The members of the committee — many of whom are pediatricians — were enthusiastic about the potential of the treatment, noting that the annual crush of RSV cases overwhelms children’s hospitals, compromising the care not just of kids with RSV, but any child needing hospital care.

And they praised AstraZeneca for conducting good, thorough studies in the challenging context of the Covid-19 pandemic.
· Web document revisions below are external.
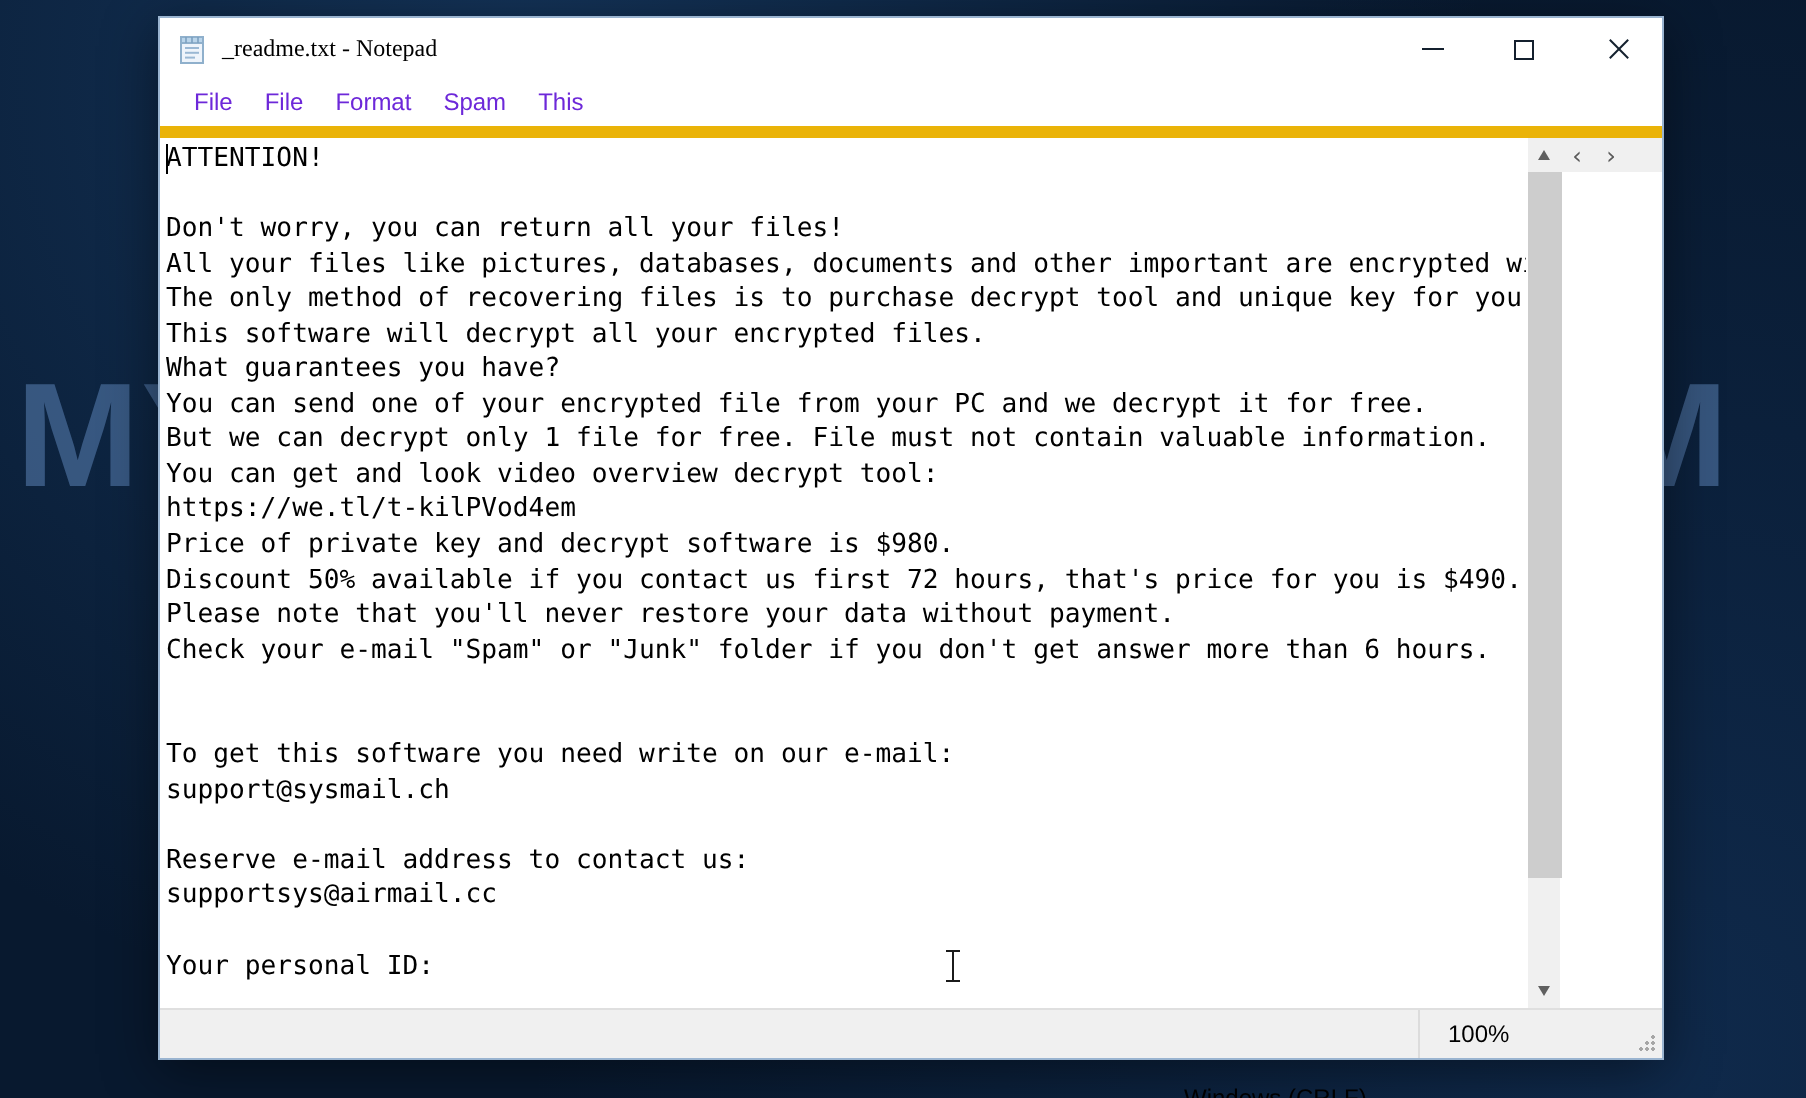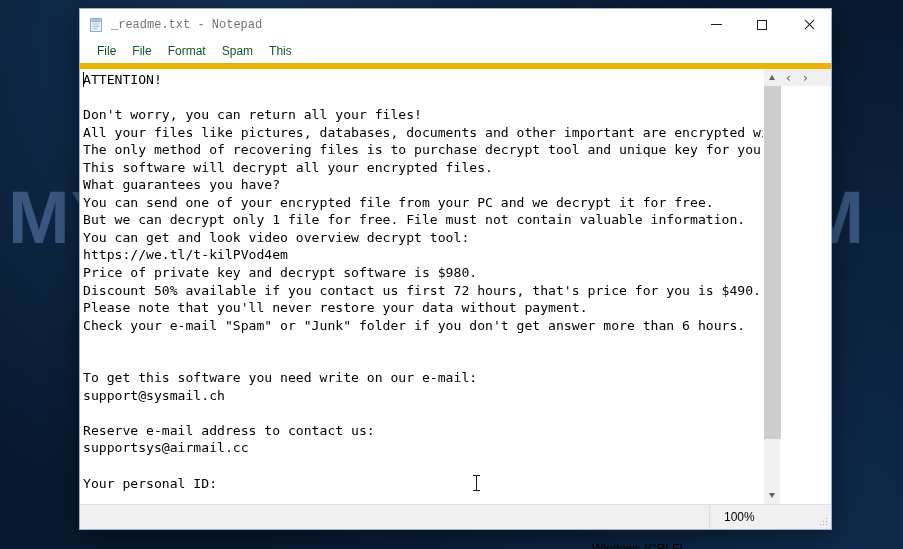--- a/index.html
+++ b/index.html
@@ -80,24 +80,24 @@
   .title-icon {
     width: 16px;
     height: 16px;
     margin-left: 8px;
     margin-right: 7px;
     flex: 0 0 auto;
     position: relative;
   }
   .title-text {
     font-size: 12px;
-    color: #737373;
+    color: #000000;
     white-space: nowrap;
     flex: 1 1 auto;
-    font-family: Liberation Mono, monospace;
+    font-family: Liberation Serif, serif;
   }
   .win-controls {
     display: flex;
     height: 31px;
     flex: 0 0 auto;
   }
   .win-btn {
     width: 46px;
     height: 31px;
     display: flex;
@@ -136,21 +136,21 @@
   .menubar {
     height: 23px;
     background: #ffffff;
     display: flex;
     align-items: center;
     padding-left: 9px;
     flex: 0 0 auto;
   }
   .menu-item {
     font-size: 12px;
-    color: #14532d;
+    color: #6d28d9;
     padding: 2px 8px 3px 8px;
     cursor: default;
     white-space: nowrap;
   }
 
   
   .editor-region {
     flex: 1 1 auto;
     display: flex;
     flex-direction: row;

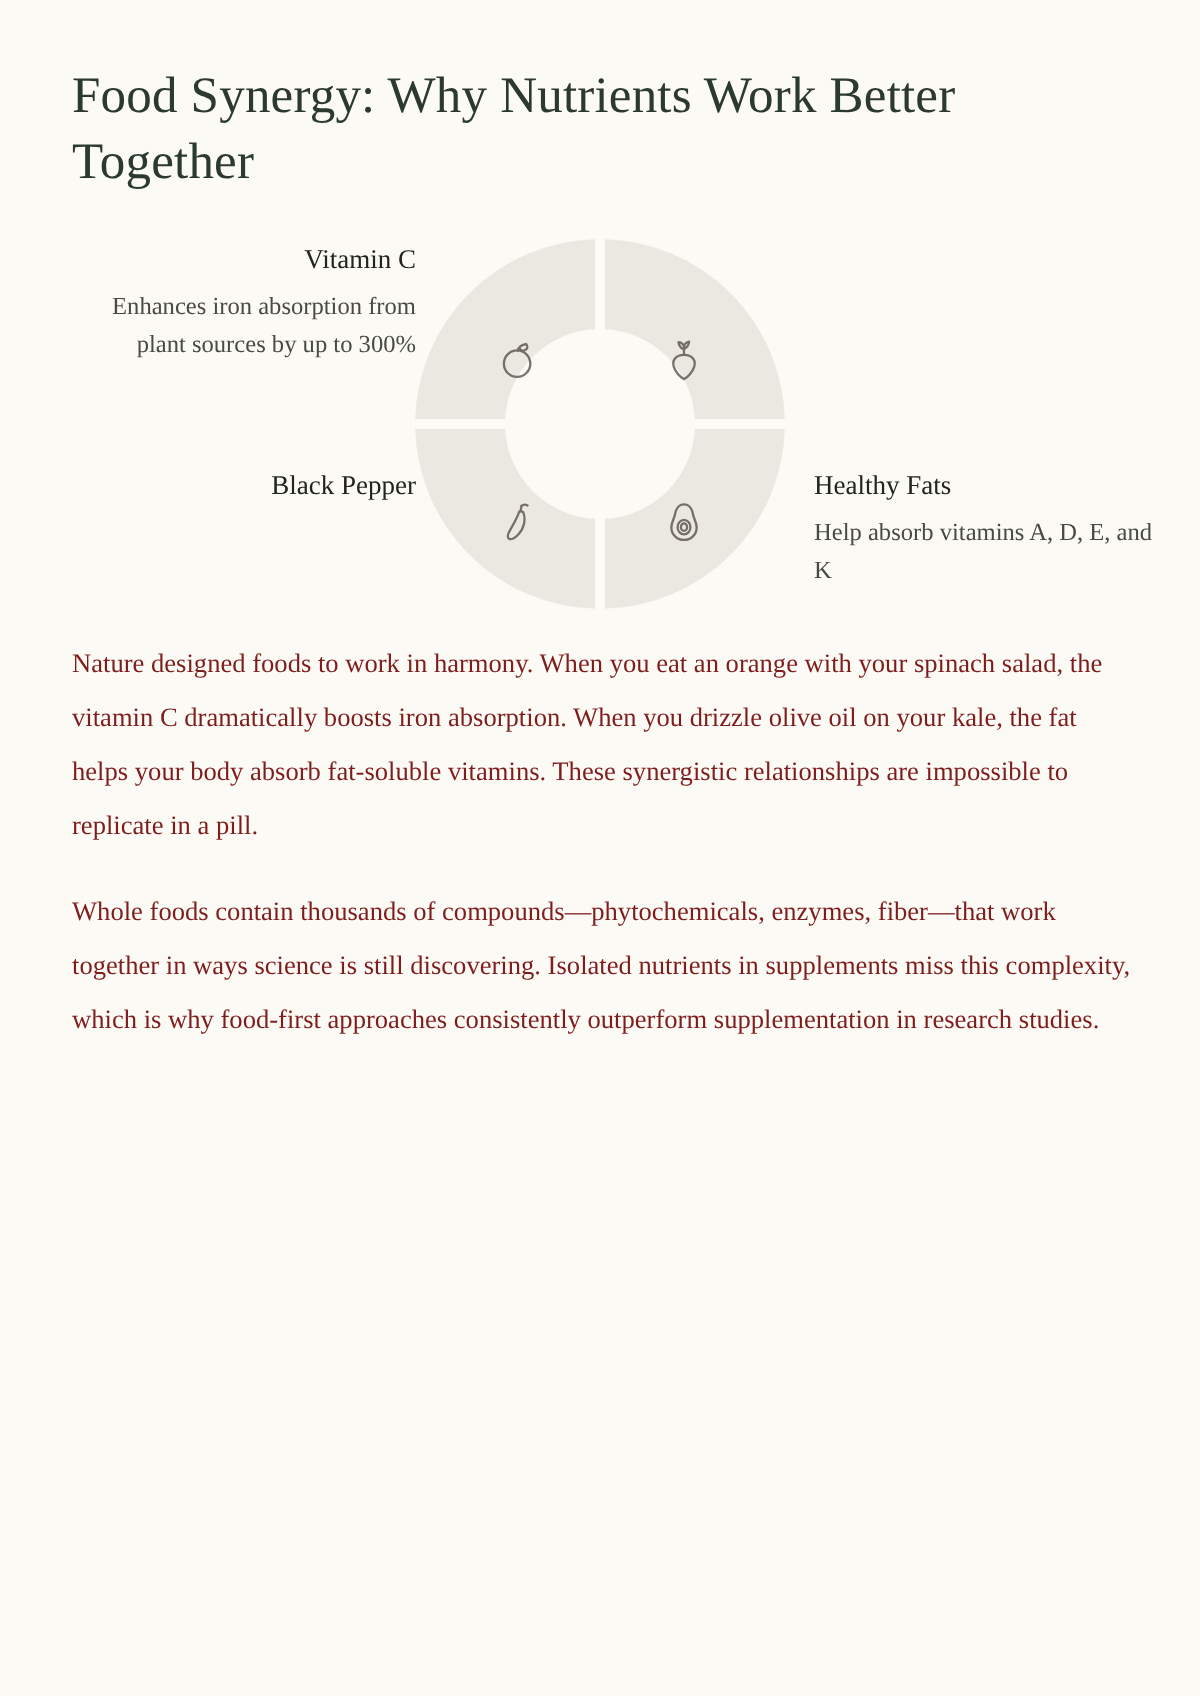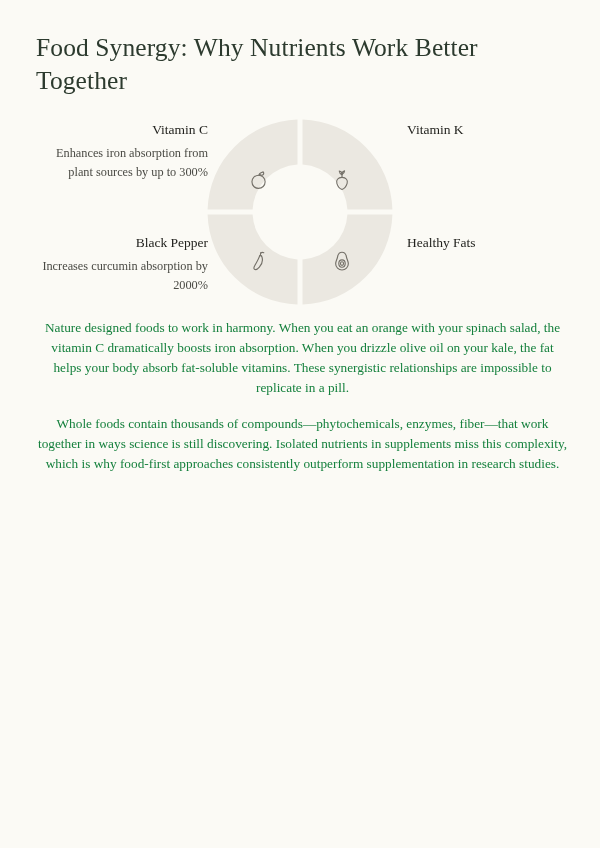--- a/index.html
+++ b/index.html
@@ -96,43 +96,42 @@
   
   .body-copy {
     position: absolute;
     left: 36px;
     top: 318px;
     width: 533px;
   }
   .body-copy p {
     font-family: "Liberation Serif", "DejaVu Serif", serif;
     font-size: 13.3px;
-    line-height: 20px;
-    color: #15803d;
-    text-align: center;
+    line-height: 27px;
+    color: #7f1d1d;
+    text-align: left;
   }
   .body-copy p + p { margin-top: 16px; }
 </style>
 </head>
 <body>
 
 <div class="page">
 
   <h1 class="title">Food Synergy: Why Nutrients Work Better Together</h1>
 
   <div class="synergy">
 
     <div class="col-left slot-top">
       <div class="item-title">Vitamin C</div>
       <div class="item-desc">Enhances iron absorption from plant sources by up to 300%</div>
     </div>
 
     <div class="col-left slot-bottom">
       <div class="item-title">Black Pepper</div>
-      <div class="item-desc">Increases curcumin absorption by 2000%</div>
     </div>
 
     <div class="donut">
       <svg viewBox="0 0 186 186" xmlns="http://www.w3.org/2000/svg" aria-hidden="true">
         <g fill="#ebe8e1">
 
           <path d="M 90.5 0.6 A 92.4 92.4 0 0 0 0.6 90.5 L 45.6 90.5 A 47.4 47.4 0 0 1 90.5 45.6 Z"></path>
 
           <path d="M 95.5 0.6 A 92.4 92.4 0 0 1 185.4 90.5 L 140.4 90.5 A 47.4 47.4 0 0 0 95.5 45.6 Z"></path>
 
@@ -171,25 +170,25 @@
       <span class="quad-icon icon-br">
         <svg viewBox="0 0 24 24" fill="none" stroke="#5a564e" stroke-width="1.25" stroke-linecap="round" stroke-linejoin="round">
           <path d="M12 2.4 C 9.4 2.4 7.6 4.8 7.1 7.8 C 6.7 10.2 5.1 12.2 5.1 15.0 C 5.1 18.9 8.2 21.8 12 21.8 C 15.8 21.8 18.9 18.9 18.9 15.0 C 18.9 12.2 17.3 10.2 16.9 7.8 C 16.4 4.8 14.6 2.4 12 2.4 Z"></path>
           <ellipse cx="12" cy="14.8" rx="3.5" ry="4.0"></ellipse>
           <ellipse cx="12" cy="14.8" rx="1.7" ry="2.0"></ellipse>
         </svg>
       </span>
     </div>
 
     <div class="col-right slot-top">
-      <div class="item-title">Vitamin K</div>
     </div>
 
     <div class="col-right slot-bottom">
       <div class="item-title">Healthy Fats</div>
+      <div class="item-desc">Help absorb vitamins A, D, E, and K</div>
     </div>
 
   </div>
 
   <div class="body-copy">
     <p>Nature designed foods to work in harmony. When you eat an orange with your spinach salad, the vitamin C dramatically boosts iron absorption. When you drizzle olive oil on your kale, the fat helps your body absorb fat-soluble vitamins. These synergistic relationships are impossible to replicate in a pill.</p>
     <p>Whole foods contain thousands of compounds—phytochemicals, enzymes, fiber—that work together in ways science is still discovering. Isolated nutrients in supplements miss this complexity, which is why food-first approaches consistently outperform supplementation in research studies.</p>
   </div>
 
 </div>

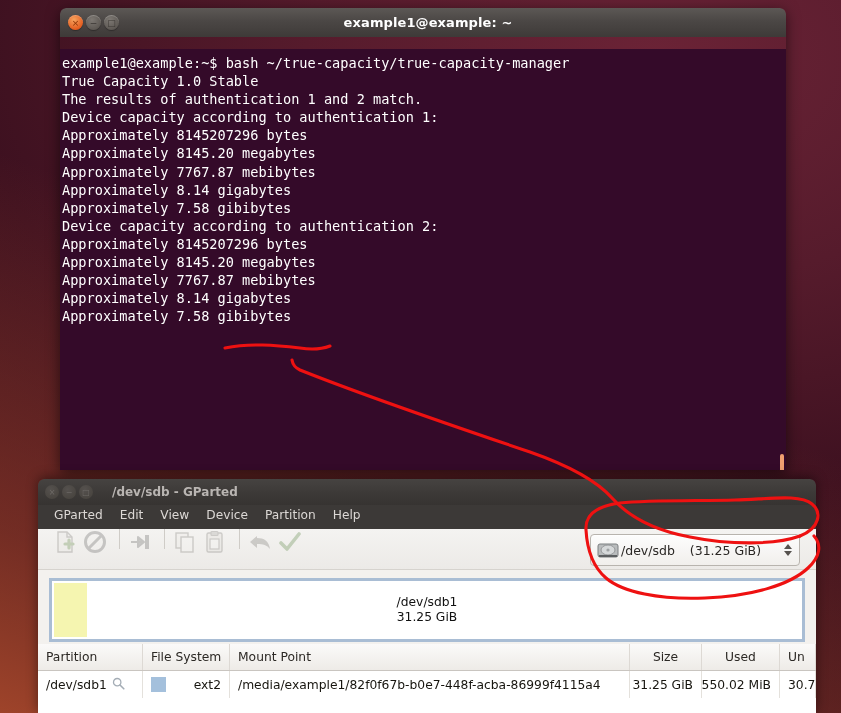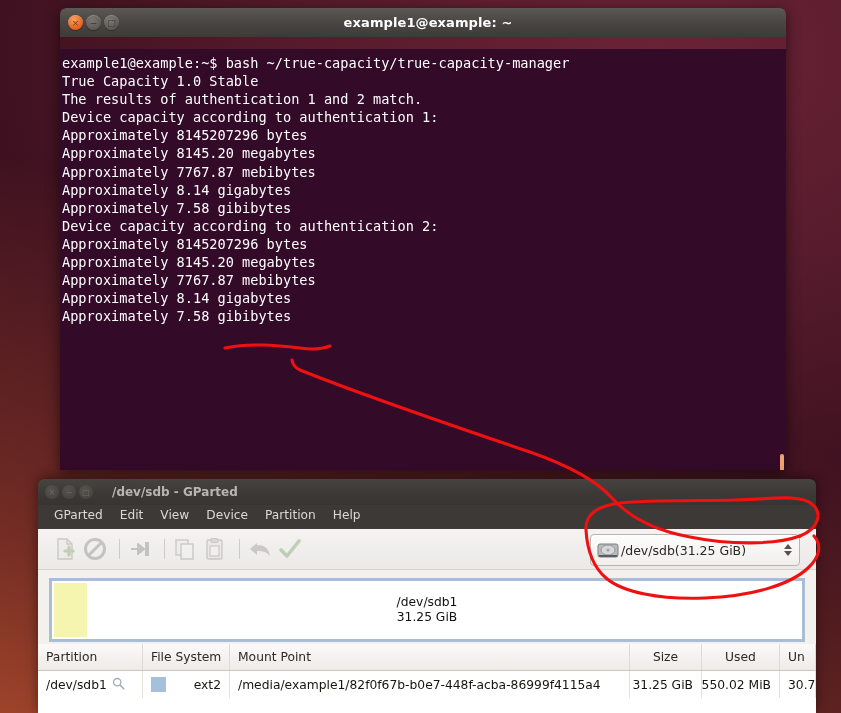--- a/index.html
+++ b/index.html
@@ -124,21 +124,21 @@
     color: #dcd8d5;
     font-size: 12.2px;
     padding: 3px 8px;
     border-radius: 2px;
     cursor: default;
   }
   .gp-toolbar {
     height: 40px;
     background: linear-gradient(to bottom, #f4f3f1 0%, #eceae7 100%);
     border-bottom: 1px solid #d6d3ce;
-    display: flex; align-items: center;
+    display: flex; align-items: flex-start;
     padding: 0 14px;
     position: relative;
   }
   .tb-icon {
     width: 26px; height: 26px;
     margin-right: 4px;
     opacity: 0.28;
     display: flex; align-items: center; justify-content: center;
     flex: 0 0 auto;
   }
@@ -158,21 +158,21 @@
     display: flex; align-items: center;
     padding: 0 4px 0 6px;
     box-shadow: inset 0 1px 0 #fff;
   }
   .dev-icon {
     width: 22px; height: 17px;
     margin-right: 2px;
     flex: 0 0 auto;
   }
   .dev-name { font-size: 12.5px; color: #2a2724; }
-  .dev-size { font-size: 12.5px; color: #2a2724; }
+  .dev-size { font-size: 12.5px; color: #2a2724; margin-left: 15px; }
   .dev-spin {
     margin-left: auto;
     display: flex; flex-direction: column;
     align-items: center; justify-content: center;
     gap: 2px;
     padding-right: 3px;
   }
   .spin-up, .spin-dn {
     width: 0; height: 0;
     border-left: 4px solid transparent;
But they did note that there are questions that remain to be answered, and pressed both the companies and the FDA on the importance of further study.

There are no data, several pointed out, about whether giving nirsevimab to a baby whose mother was vaccinated against RSV during pregnancy would give the infant more protection or would be a waste of the product. And several members of the committee worried that the dose given in the first year of life might be too small to benefit a baby who was 8 months or older when receiving the injection, depending on the size of the baby.

Ighovwerha Ofotokun, an infectious diseases professor at Emory University School of Medicine, raised concerns about how nirsevimab will be used in warmer parts of the country, where RSV is not a winter disease. Tonya Villafana, AstraZeneca’s vice president and global franchise head for vaccines and immune therapies, said the company would work with the FDA and other experts to figure out how to best use nirsevimab in such settings.

Committee chair Lindsey Baden, director of clinical research in the division of infectious diseases at Brigham and Women’s Hospital, also stressed the need for ongoing safety monitoring. Though there were no safety signals in the clinical trials, he said, “safety in 3,000 [children] is not safety in 3 million.”

The FDA is not obligated to follow the advice of the committee, but it would seem unlikely that it would ignore these recommendations, given the high degree of need for tools with which to protect children from respiratory syncytial virus, the No. 1 cause of hospitalizations in infants in this country.

But if the FDA approves Beyfortus, the final word on how it will be used and in whom will rest with the Centers for Disease Control and Prevention, and its expert panel, the Advisory Committee on Immunization Practices. The ACIP can only vote on whether to recommend use of the monoclonal after the FDA approves the product.

Correction: A previous version of this article misspelled Ighovwerha Ofotokun’s first name.